::: Extracted data :::

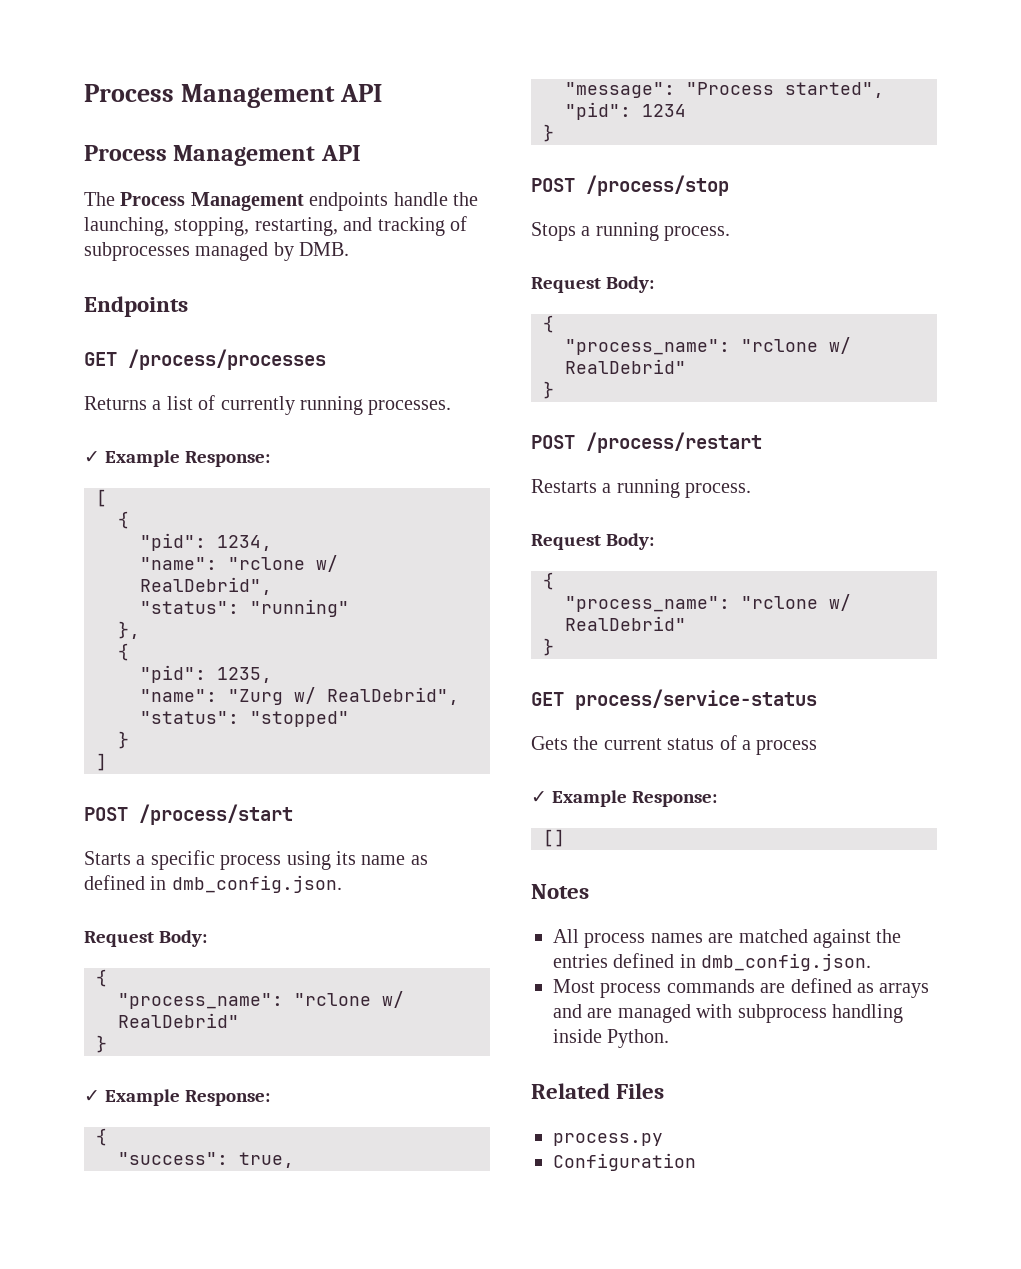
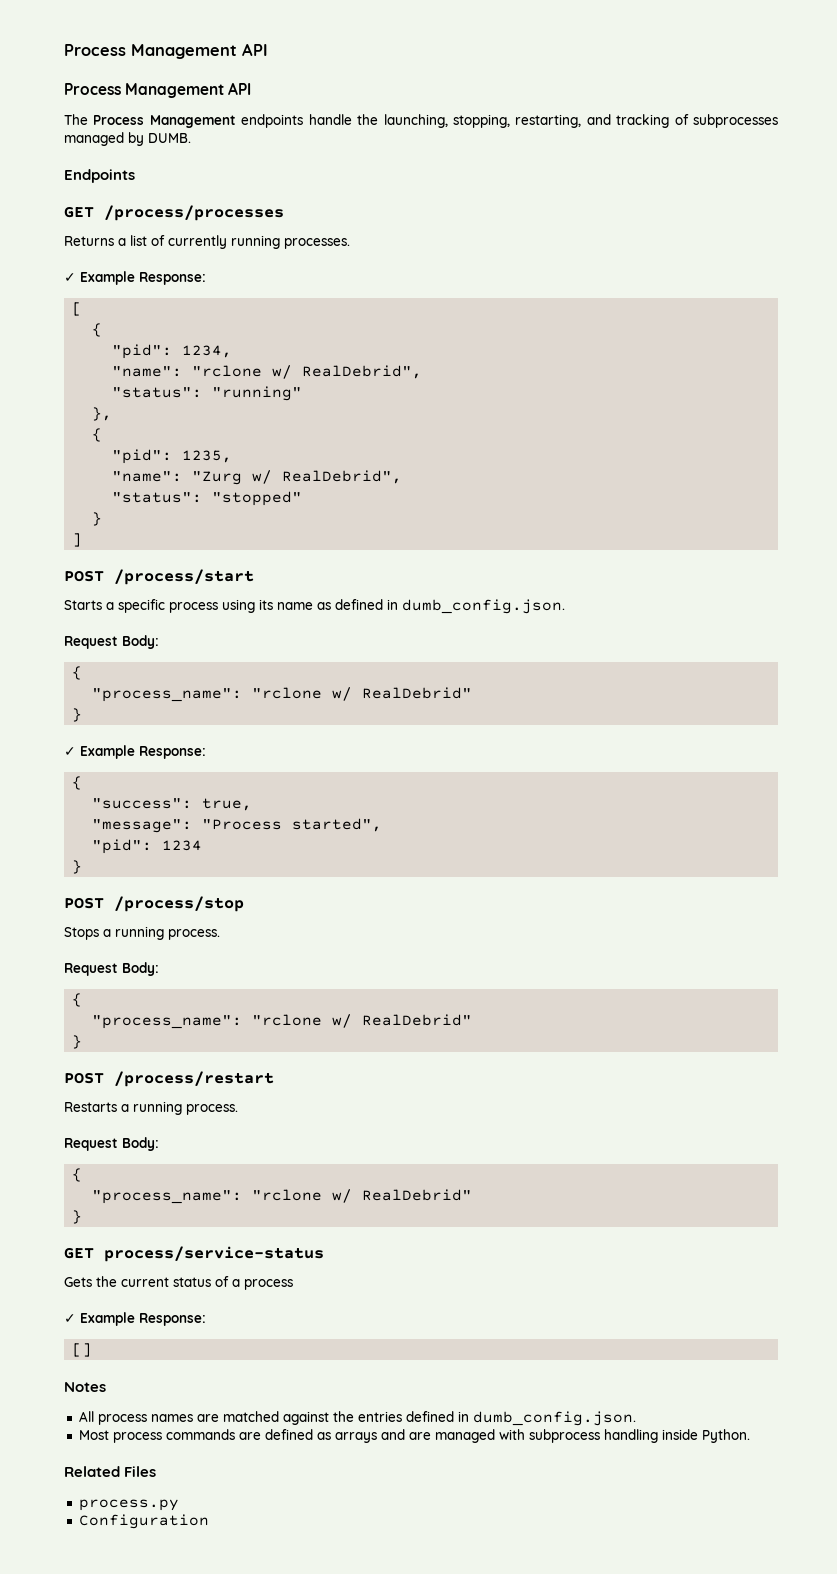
- The Process Management endpoints handle the launching, stopping, restarting, and tracking of subprocesses managed by DMB.
+ The Process Management endpoints handle the launching, stopping, restarting, and tracking of subprocesses managed by DUMB.
- Starts a specific process using its name as defined in dmb_config.json.
+ Starts a specific process using its name as defined in dumb_config.json.
- All process names are matched against the entries defined in dmb_config.json.
+ All process names are matched against the entries defined in dumb_config.json.

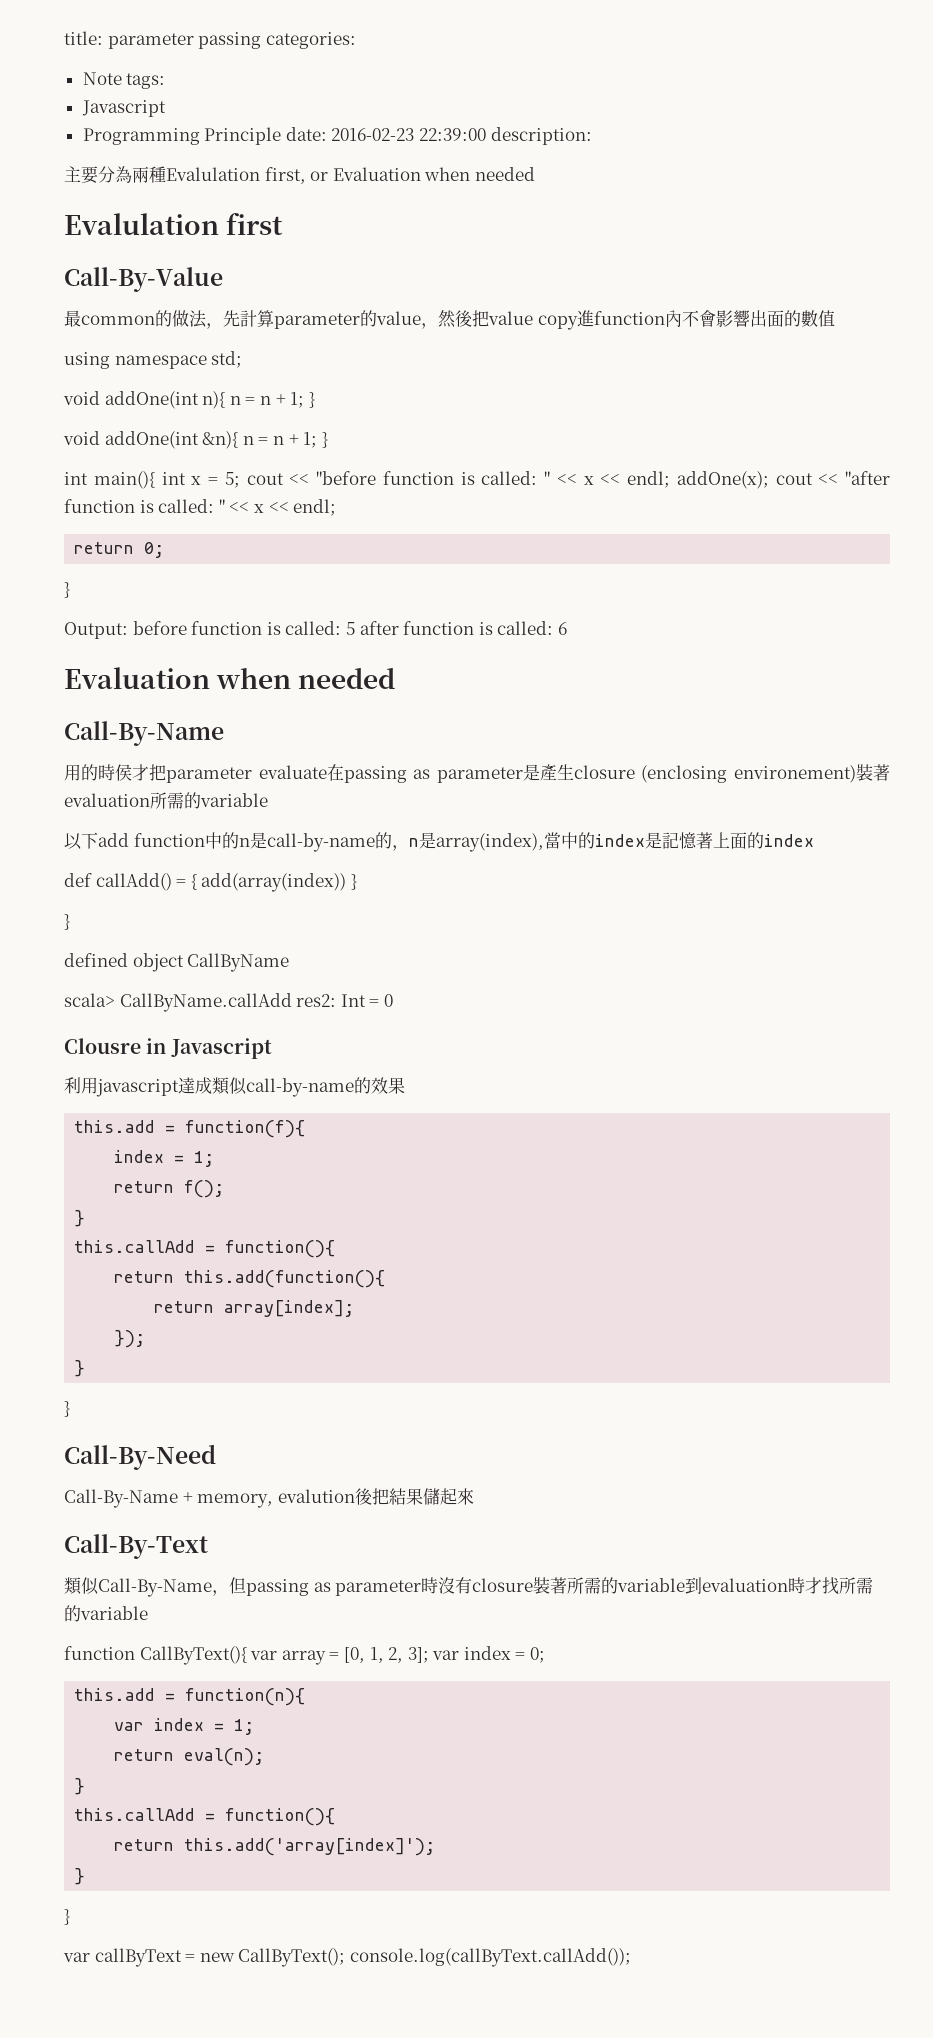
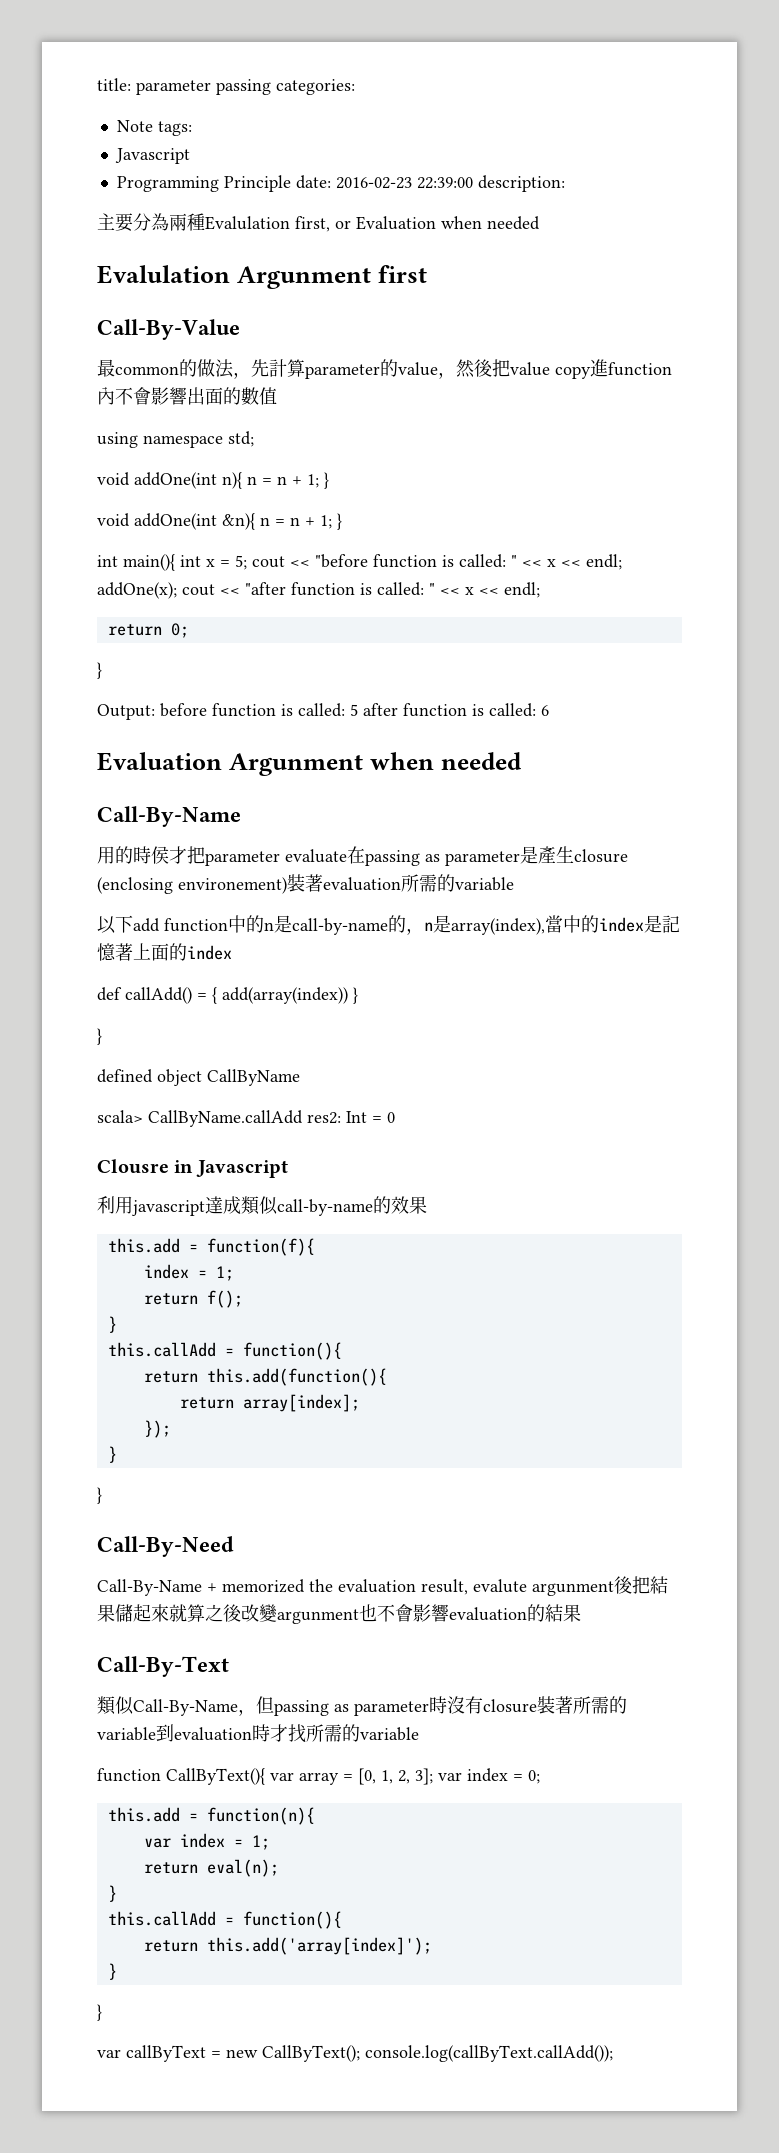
- Evalulation first
+ Evalulation Argunment first
  Output: before function is called: 5 after function is called: 6
- Evaluation when needed
+ Evaluation Argunment when needed
- Call-By-Name + memory, evalution後把結果儲起來
+ Call-By-Name + memorized the evaluation result, evalute argunment後把結果儲起來就算之後改變argunment也不會影響evaluation的結果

:::

Problem requirements. Write out word for word every line from the one containing "- Evaluation when needed" through the last line of the data, and no other line.

Completed exercise.
- Evaluation when needed
+ Evaluation Argunment when needed
- Call-By-Name + memory, evalution後把結果儲起來
+ Call-By-Name + memorized the evaluation result, evalute argunment後把結果儲起來就算之後改變argunment也不會影響evaluation的結果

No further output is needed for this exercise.